Last week’s Budget announced that the NHS will have to find £4.35bn in savings by 2012-13.

This includes “up to £1.5bn” through procurement savings and “up to £555m” by reducing NHS staff sickness absences.

A report from the public sector fraud taskforce, published alongside the Budget, said NHS fraud accounted for £263m a year

The savings will be non-cashable because chancellor Alistair Darling used the budget to confirm “frontline” NHS spending would keep pace with inflation. The Treasury has told HSJ “front line” refers to an estimated £98.6bn of the NHS’s resource budget in 2010-11.

At the time of the pre-Budget report in December that total budget stood at £102.3bn for 2010-11. But the Budget report last week cut that to £102.1bn. It also removed £500m from the DH’s total budget for 2009-10. Figures contained in the Budget book suggest only £100m of that has been carried forward for the Department of Health to spend in 2010-11.
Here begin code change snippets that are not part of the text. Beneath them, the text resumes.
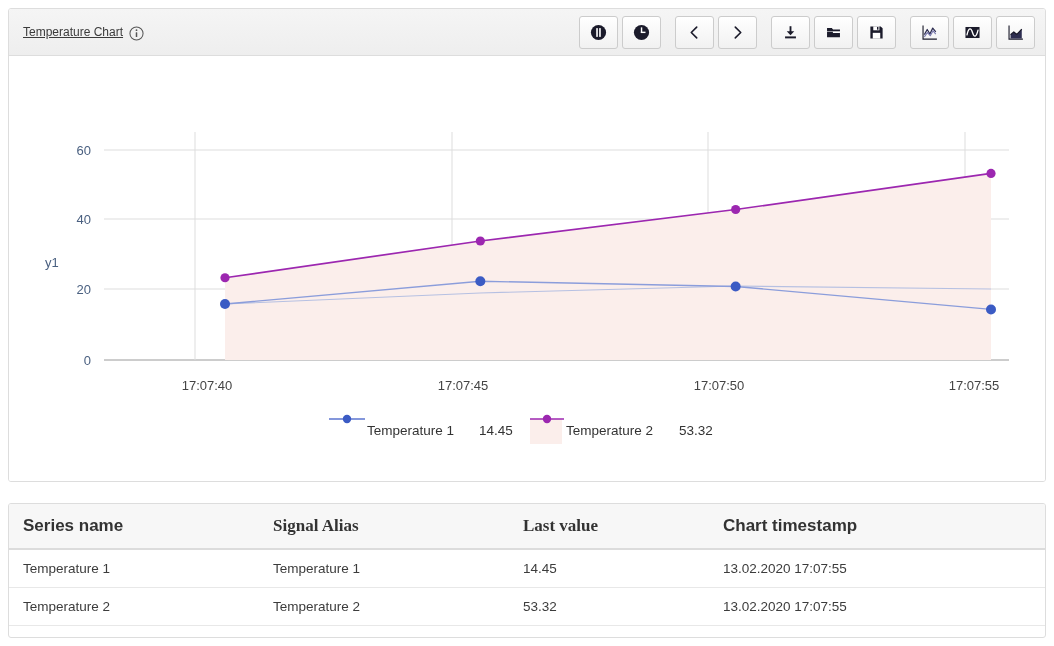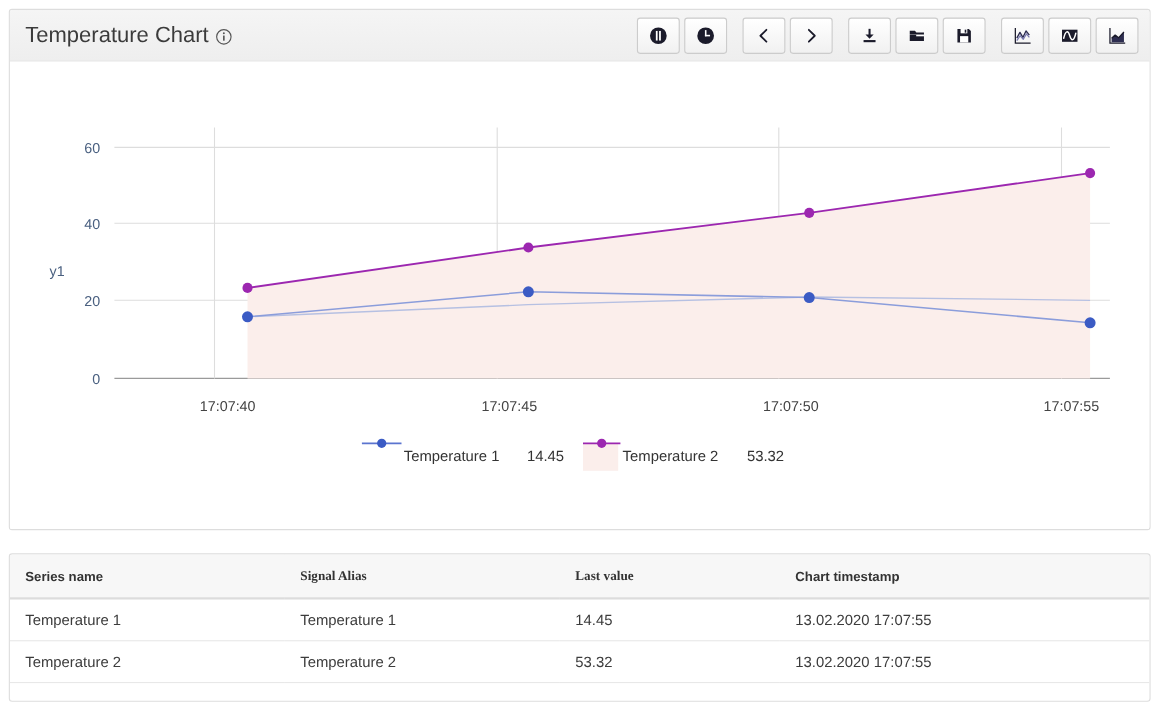"Temperature Chart" .panel-title { font-size: 20px -> 12px; text-decoration: none -> underline }
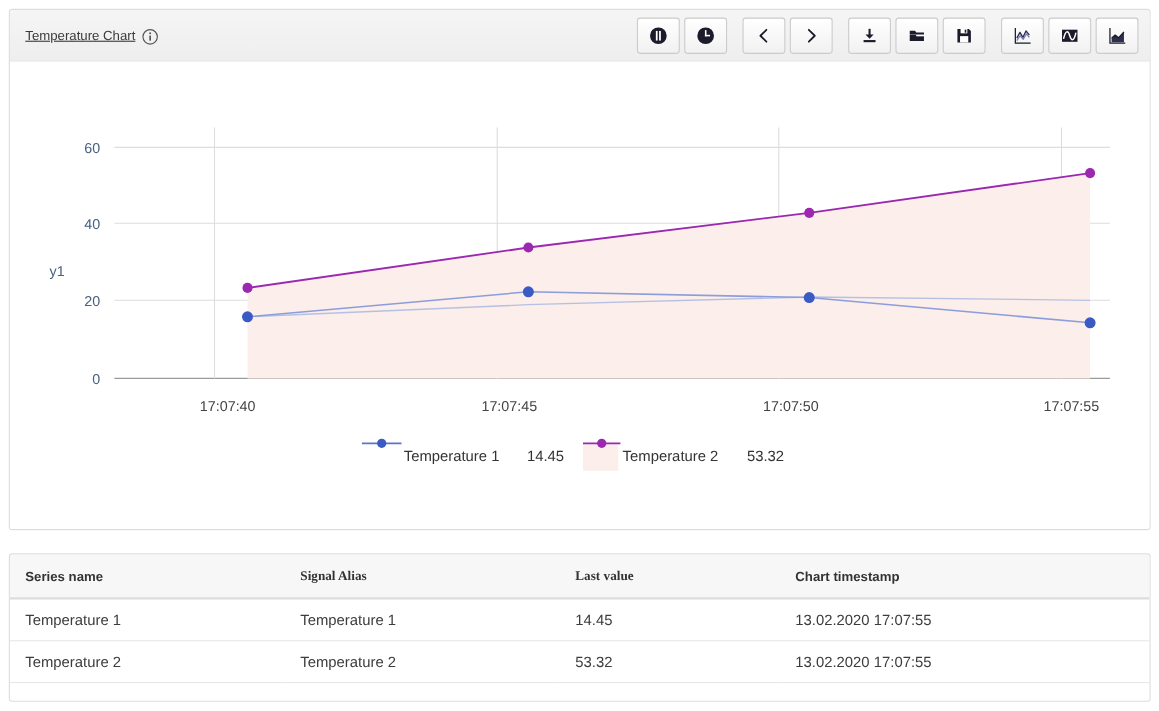"60" .chart-body { margin-top: none -> 16px }
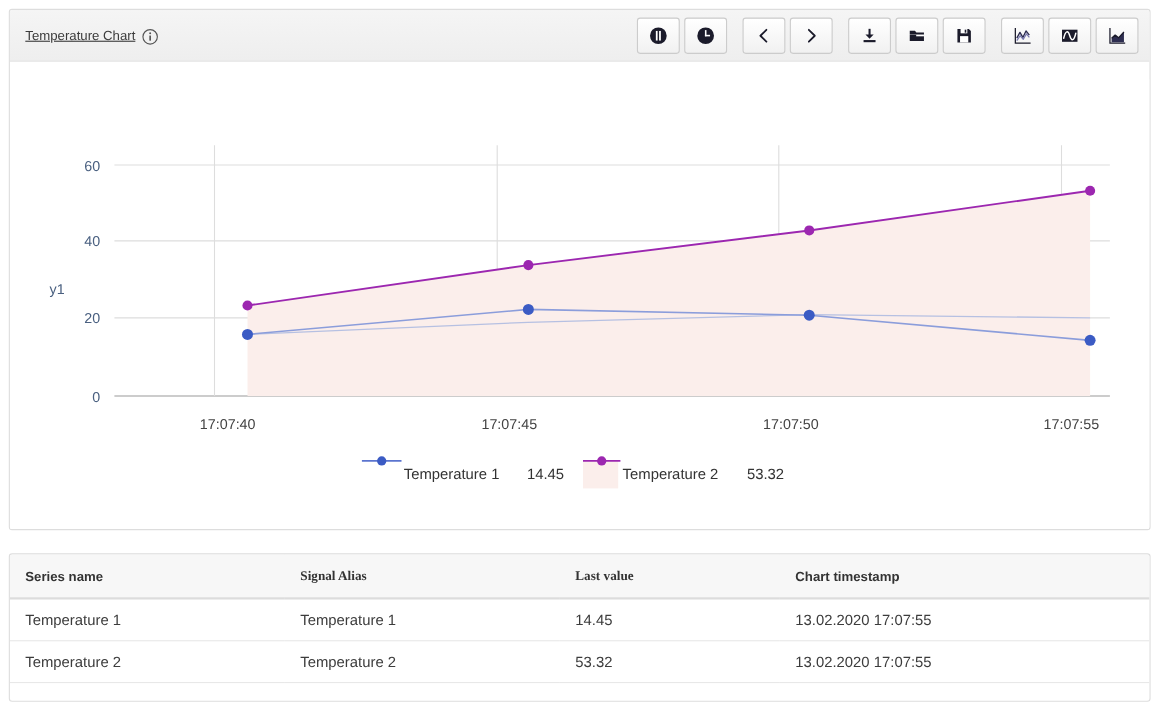"Series name" table.stats thead th { font-size: 12px -> 17px }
A DH spokeswoman said the resource had been returned to the Treasury because the department had “spent less than we originally forecast”. A government source said the returned resource had been part of a DH contingency fund, previously retained to offset against potential extra spending by foundation trusts.

The Budget also announced a fresh target to save up to £3.3bn a year by 2013-14, through reducing fraud against the public sector with an action plan to target savings due this summer.

A report from the public sector fraud taskforce, published alongside the Budget, said NHS fraud accounted for £263m a year - 4 per cent of the estimated £7bn of public expenditure lost to fraud.

But Jim Gee, chair of the centre for counter fraud studies at Portsmouth University and former head of the NHS Counter Fraud Service, said the figure was a “gross underestimate” and that £3.2bn would be more realistic.

Another report published with the Budget on senior public sector pay highlighted that 88 per cent of public employees paid over £150,000 were medics. The report from the senior salaries review body proposed a draft code for establishing senior pay that included contractual flexibilities to cut pay after a period of exceptional duties.